**DATA FOR ANALYSIS**.

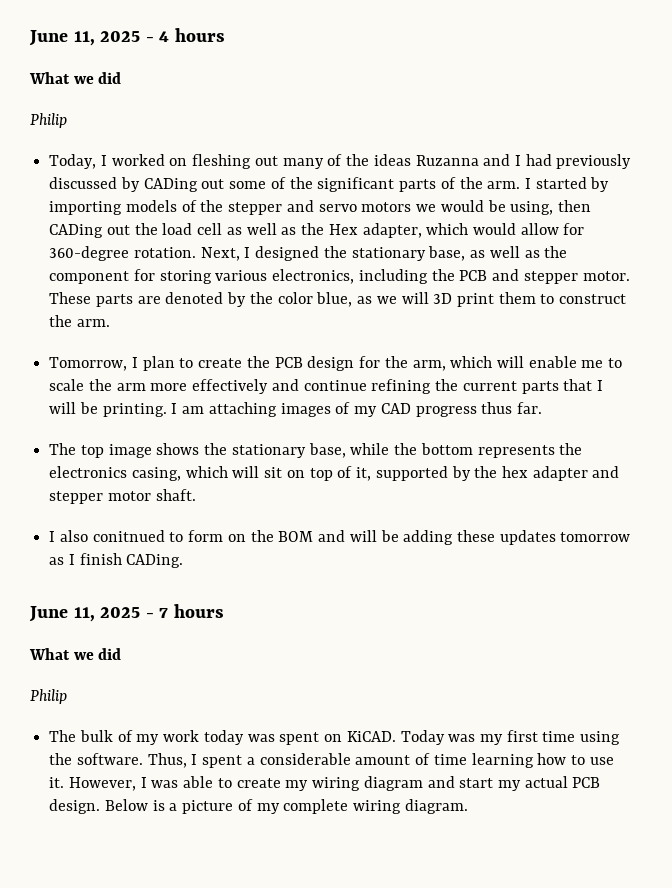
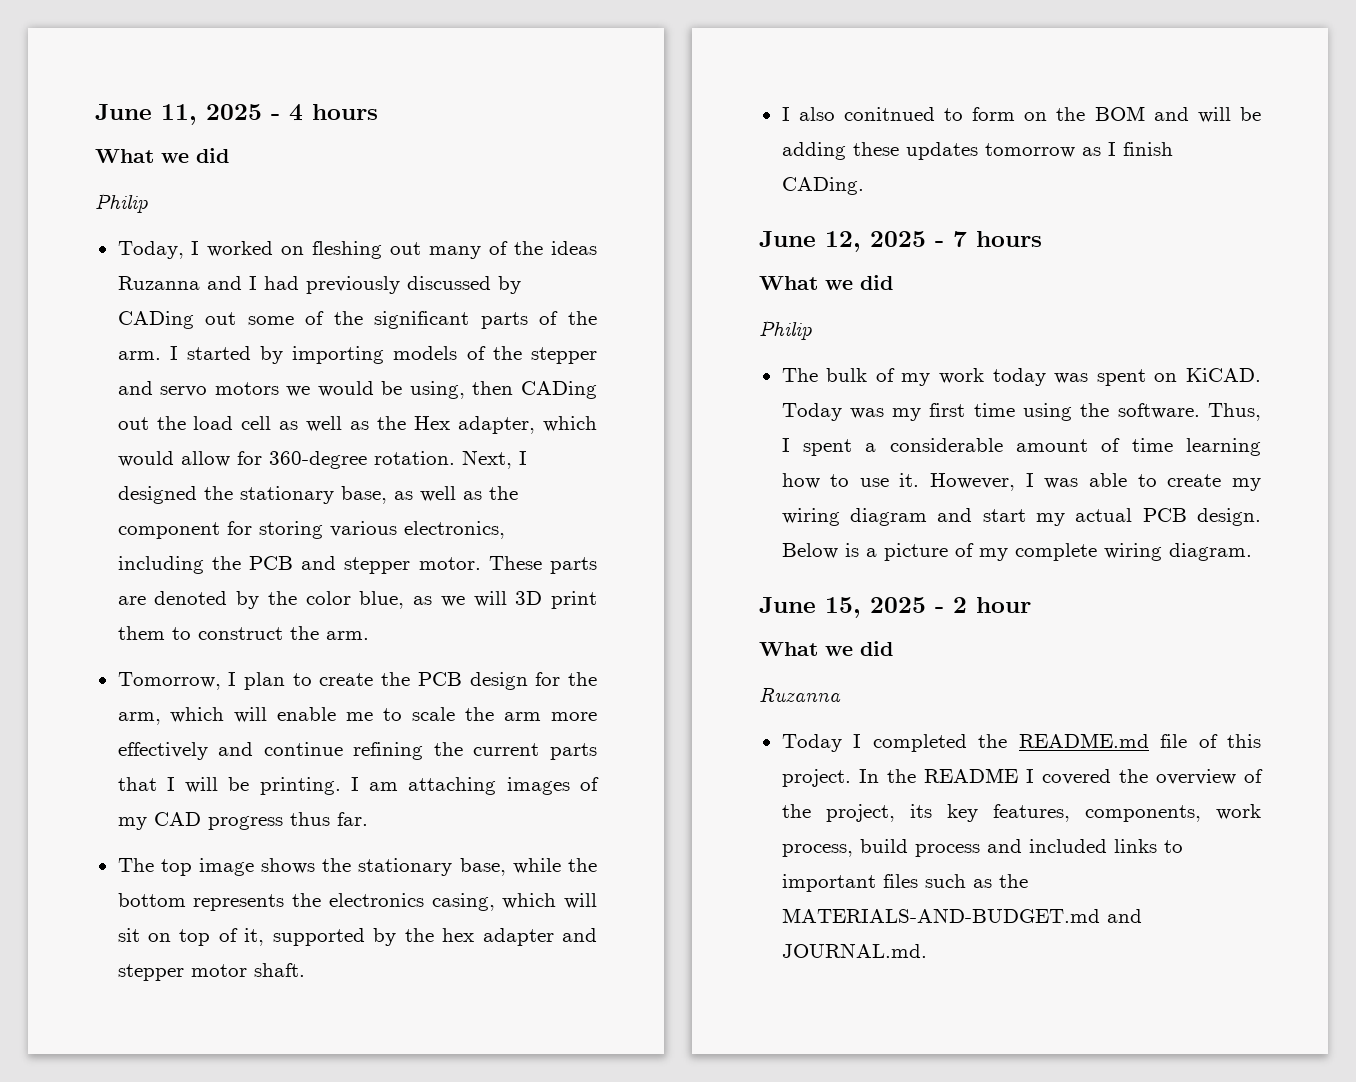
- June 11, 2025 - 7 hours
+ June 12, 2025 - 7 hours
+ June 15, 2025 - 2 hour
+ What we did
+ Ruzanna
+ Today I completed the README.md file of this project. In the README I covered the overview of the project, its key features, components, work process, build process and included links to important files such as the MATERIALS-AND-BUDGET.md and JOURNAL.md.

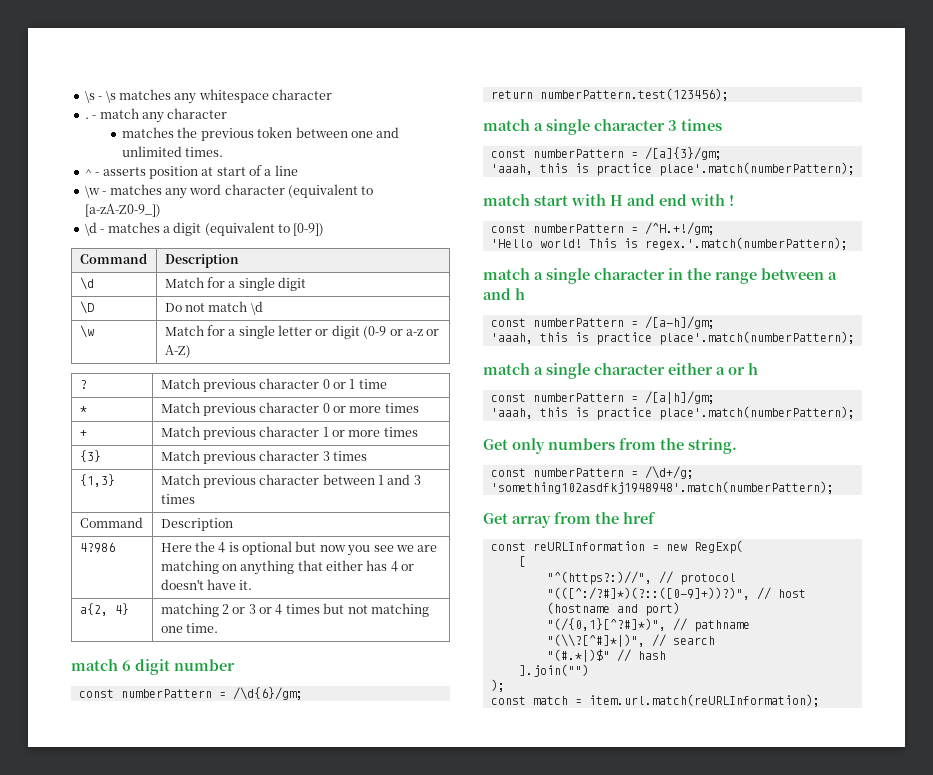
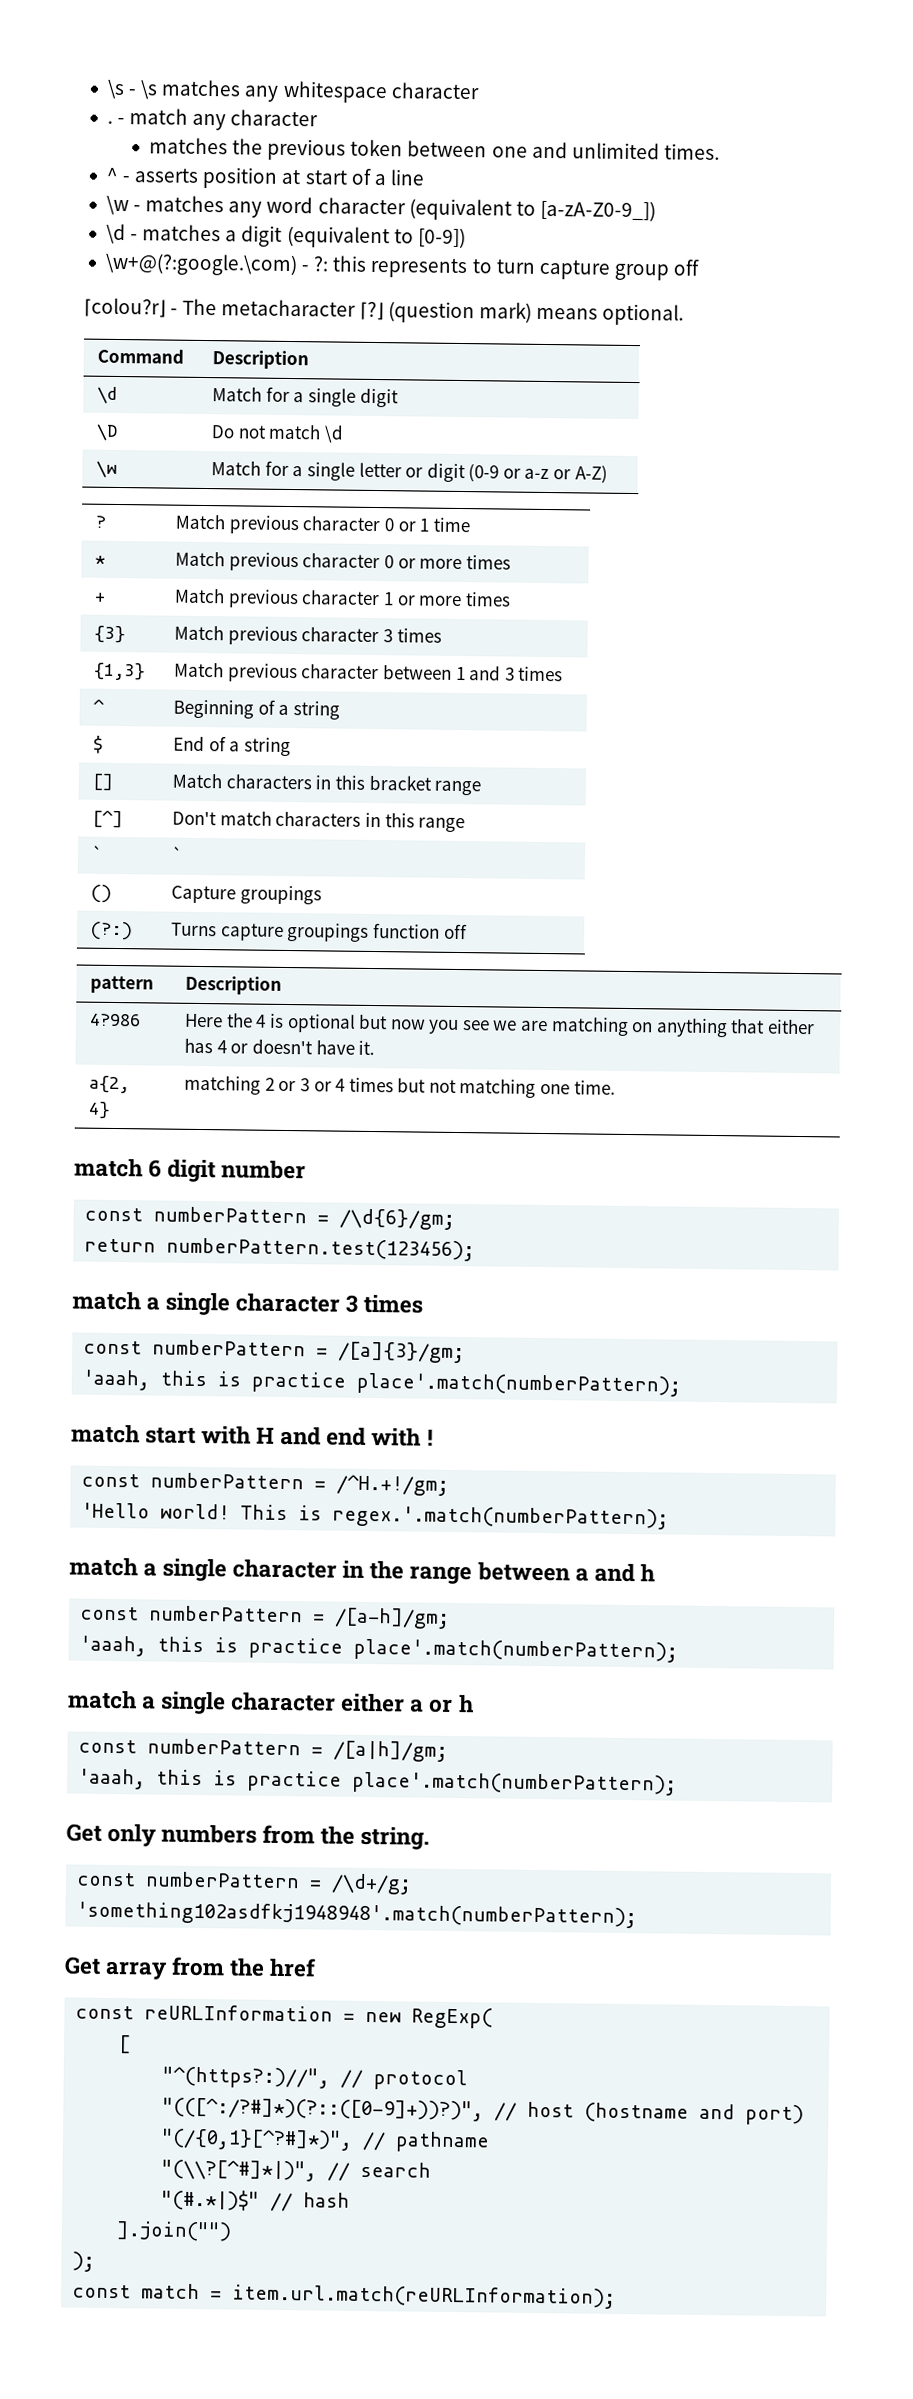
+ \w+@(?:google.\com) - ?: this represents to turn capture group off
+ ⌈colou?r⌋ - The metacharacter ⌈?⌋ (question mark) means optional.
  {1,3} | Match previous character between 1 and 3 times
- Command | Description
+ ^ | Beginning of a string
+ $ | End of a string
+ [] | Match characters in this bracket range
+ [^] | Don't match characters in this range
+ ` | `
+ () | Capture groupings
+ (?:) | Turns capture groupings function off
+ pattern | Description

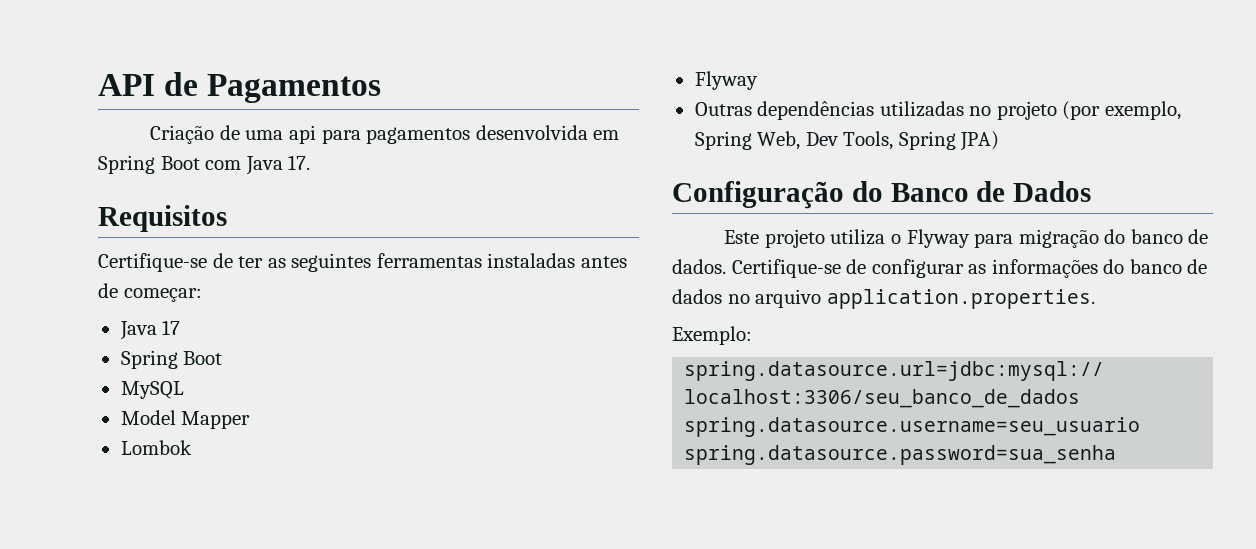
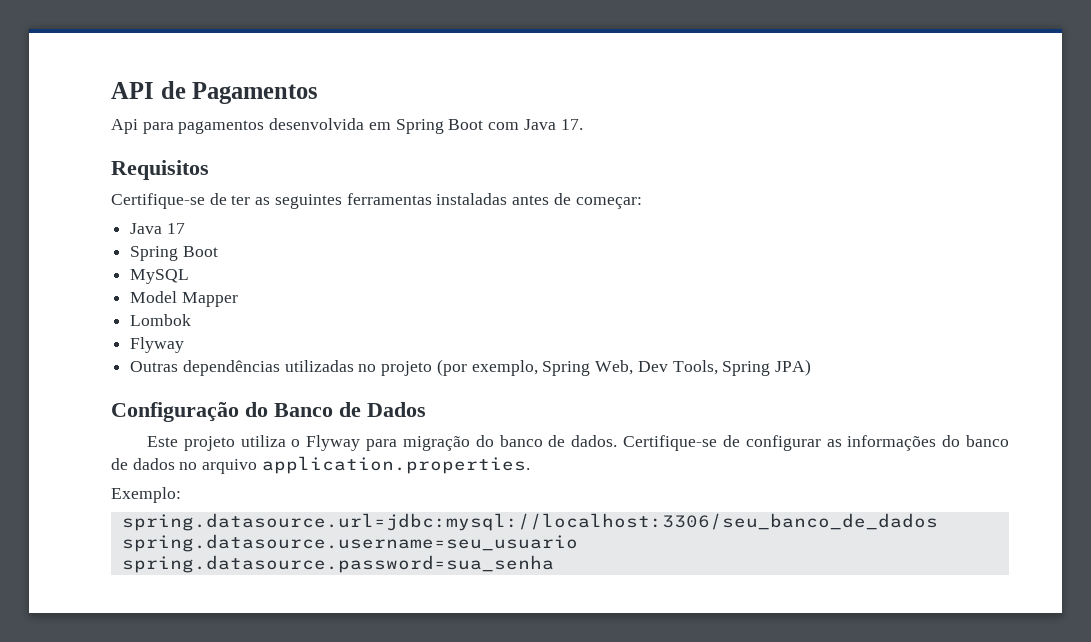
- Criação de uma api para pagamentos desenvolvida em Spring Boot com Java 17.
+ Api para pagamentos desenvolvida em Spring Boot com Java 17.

**WORK INSTRUCTIONS**. Only lines with the word "range" are wanted, so copy each one from the records.

**WRITTEN SOLUTION**.
+ [] | Match characters in this bracket range
+ [^] | Don't match characters in this range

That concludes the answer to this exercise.